C’est une démarche gagnant-gagnant et l’essentiel est que la restauration puisse participer au redémarrage économique du pays avec de vraies chances de succès malgré les contraintes. 

La restauration rapide est-elle selon vous, la mieux placée et mieux armée pour rebondir post-déconfinement.

Pour l’ensemble de la restauration, tout porte à croire que le service à table traditionnel sera impacté plus profondément et plus longtemps que d’autres canaux comme la livraison à domicile ou la vente à emporter. Ce qui implique une réinvention sans doute plus marquée de ce business model. Pour autant, et pour beaucoup d’entre nous, l’activité en salle reste une source majeure et essentielle de chiffre d’affaires avec des enjeux forts en matière d’accueil, de politique familles, de service en salle à l’aune des gestes barrières et des mesures de distanciation. La livraison à domicile qui était en développement fort depuis plusieurs années, devient un canal dont plus personne ne pourra se passer, y compris en centre-ville. Il en est de même avec la vente à emporter. Cet événement Covid-19 bouleverse nos vies et nos comportements sur l’ensemble des pans de la consommation. Il en sera de même sur la restauration au même titre que les sorties et toutes les formes de loisirs. Il faudra observer l’évolution des comportements et faire preuve d’écoute. En ce sens, la restauration a toujours su faire preuve d’agilité.

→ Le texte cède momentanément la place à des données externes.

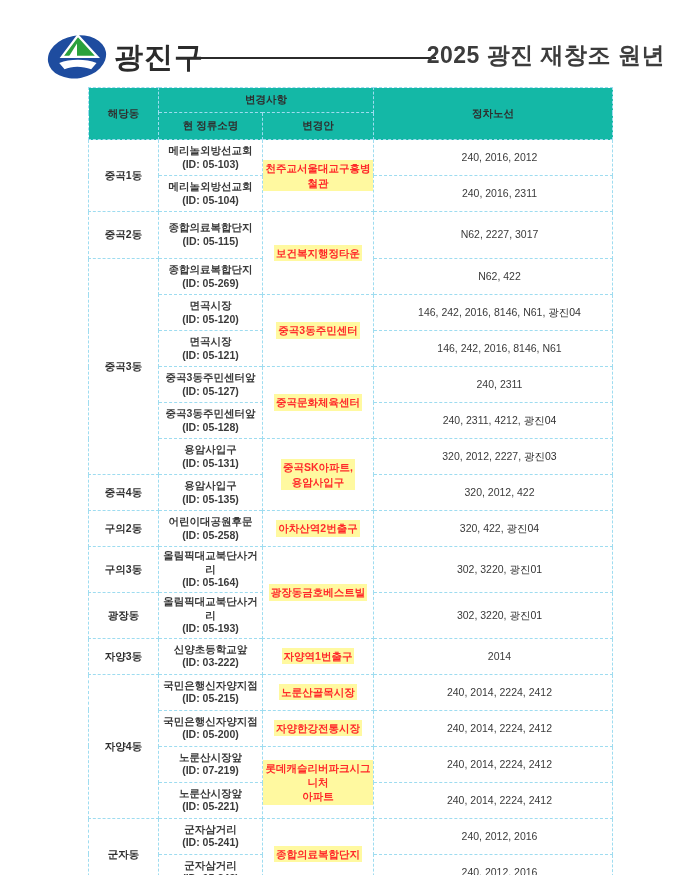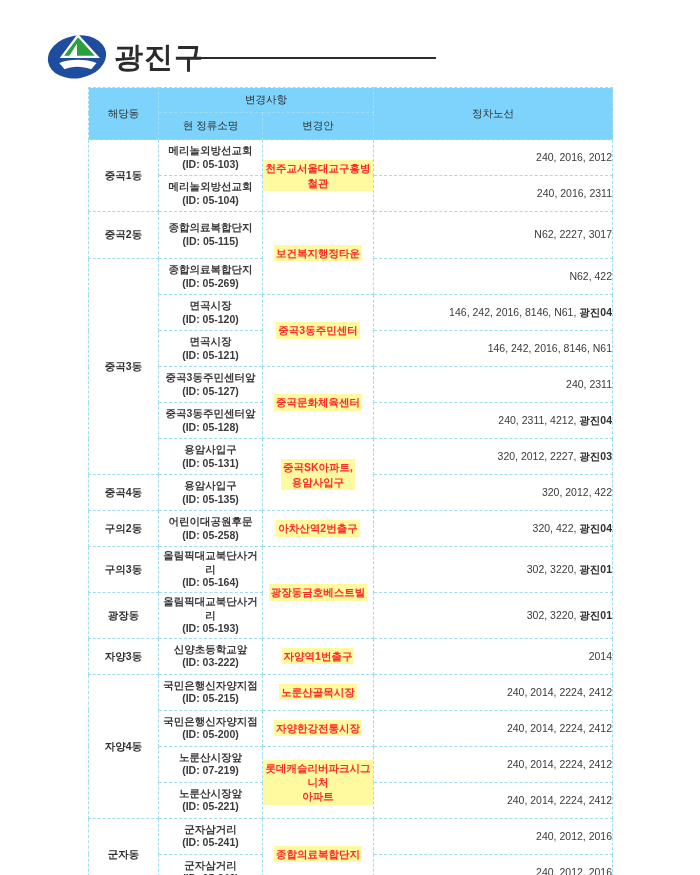--- a/index.html
+++ b/index.html
@@ -13,47 +13,48 @@
   .logo-text { position:absolute; left:114px; top:38px; font-size:29px; font-weight:800;
     color:#2b2b2b; letter-spacing:1px; }
   .banner-rule { position:absolute; left:180px; top:57px; width:256px; height:2px; background:#2b2b2b; }
   .page-title { position:absolute; right:35px; top:40px; font-size:23px; font-weight:800;
     color:#3c3c3c; letter-spacing:0.5px; }
 
   
   .table-wrap { position:absolute; left:88px; top:87px; width:524px; }
   table { border-collapse:collapse; table-layout:fixed; width:524px; }
   th, td { border:1px dashed #9edcf0; vertical-align:middle; }
-  thead th { background:#7dd3fc; font-size:10.5px; font-weight:400; color:#2f2f2f; text-align:center; }
+  thead th { background:#14b8a6; font-size:10.5px; font-weight:700; color:#2f2f2f; text-align:center; }
   tr.head-top th { height:25px; }
   tr.head-bot th { height:27px; }
   td { font-size:10.5px; color:#3a3a3a; text-align:center; height:36px; line-height:1.3; }
   td.tall { height:47px; }
   td.district { font-weight:700; color:#2f2f2f; }
   td.stop-cell { padding:2px 2px;font-weight:bold; }
-  td.routes { text-align:right; padding-left:13px; }
-  td.routes b { font-weight:700; color:#2f2f2f; }
+  td.routes { text-align:center; padding-left:13px; }
+  td.routes b { font-weight:400; color:#2f2f2f; }
   td.proposal { font-weight:700; }
   .hl { background:#fff9a0; color:#ff2a2a; padding:1px 2px; display:inline-block; line-height:1.35; }
 </style>
 </head>
 <body>
 
 <div class="page">
 
   <div class="banner">
     <svg class="logo-mark" viewBox="0 0 72 56" xmlns="http://www.w3.org/2000/svg">
       <ellipse cx="36" cy="29" rx="33" ry="24" fill="#1e4c9f" transform="rotate(-10 36 29)"></ellipse>
       <polygon points="37,5 59,29 19,29" fill="#2aa13c" stroke="#ffffff" stroke-width="2.5"></polygon>
       <polygon points="36,14 36,30 26,30" fill="#ffffff"></polygon>
       <path d="M16 36 C28 31 46 31 58 36 L52 43 C42 39 30 39 22 43 Z" fill="#ffffff"></path>
       <path d="M28 46 C34 43 40 43 46 46 L42 50 C38 48 34 48 30 50 Z" fill="#1e4c9f"></path>
     </svg>
     <div class="logo-text">광진구</div>
     <div class="banner-rule"></div>
+    <div class="page-title">2025 광진 재창조 원년</div>
   </div>
 
   <div class="table-wrap">
     <table>
       <colgroup>
         <col style="width:70px">
           <col style="width:104px">
           <col style="width:111px">
           <col style="width:239px">
       </colgroup>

La multiplication des acteurs sur le terrain de la VAE et de la livraison ne risque-t-elle pas de fragiliser le modèle de la restauration rapide ?

La restauration hors domicile est sous-pondérée en France, contrairement à d’autres grands pays occidentaux. A charge à tous ses acteurs, à travers la multiplication des expériences et des services, de  faire grossir le gâteau et nous verrons ensuite comment il se partage. Je ne suis pas inquiet pour nos métiers. Toutes les occasions qui permettront de donner envie aux clients de reconsommer hors domicile, ou de vivre une expérience de restauration à domicile ou au bureau, via la livraison ou la vente à emporter, sont bonnes et salutaires pour dynamiser et vitaliser l’activité du secteur.

SI on part du principe que le déconfinement est un succès, je pense que l’activité reprendra progressivement du côté de la restauration. Il faudra être au rendez-vous face à des consommateurs attentifs qui viendront tester l’expérience chez chacun d’entre nous. A ce titre, chacun doit être irréprochable au risque de faire retomber la défiance, sur toute la profession. C’est pourquoi nous avons un rôle éminent dans la réassurance que nous devons à nos clients comme à nos salariés.

L’enjeu immédiat est donc de rallumer la lumière dans nos cuisines via les canaux qui sont autorisés, comprendre comment ils fonctionnent, quel est le volume d’activité qu’ils sont capables de générer tout comme les transferts de business qui vont s’opérer vers la livraison et la VAE. Car à la réduction de la capacité en salle, va s’ajouter celle opérationnelle en cuisine. La distanciation et les règles sanitaires vont entraîner des effectifs réduits, donc une capacité de service diminuée. De quoi s’interroger aussi sérieusement sur la largeur d’offre à maintenir, la simplification des gammes, l’organisation en cuisine. Il va falloir réinventer l’ensemble des maillons de la chaîne jusqu’aux approvisionnements, sans doute plus locaux également.

Comment pourra-t-on offrir aux clients une expérience avec toutes ces contraintes et un cadre sanitaire presque aseptisé ?

Les mentalités évoluent. On n’imaginait pas il y a 8 semaines qu’on aurait pu se parler avec un masque. Pourtant, il va falloir faire avec et imaginer de nouvelles manières de vivre ces interactions. Les solutions vont venir petit à petit face aux remontées et aux réalités du terrain. Protocoles et procédures sanitaires seront là pour offrir le cadre, à nous de scénariser au mieux le contenu. Préparer l’avenir, c’est aussi s’assurer qu’en cas de 2e épisode, l’ensemble de la restauration soit totalement préparé pour éviter des fermetures de plusieurs semaines comme nous le vivons. Un environnement aseptisé, je ne crois pas mais un cadre sécurisé qui reste une expérience plaisir, c’est tout l’enjeu de la profession.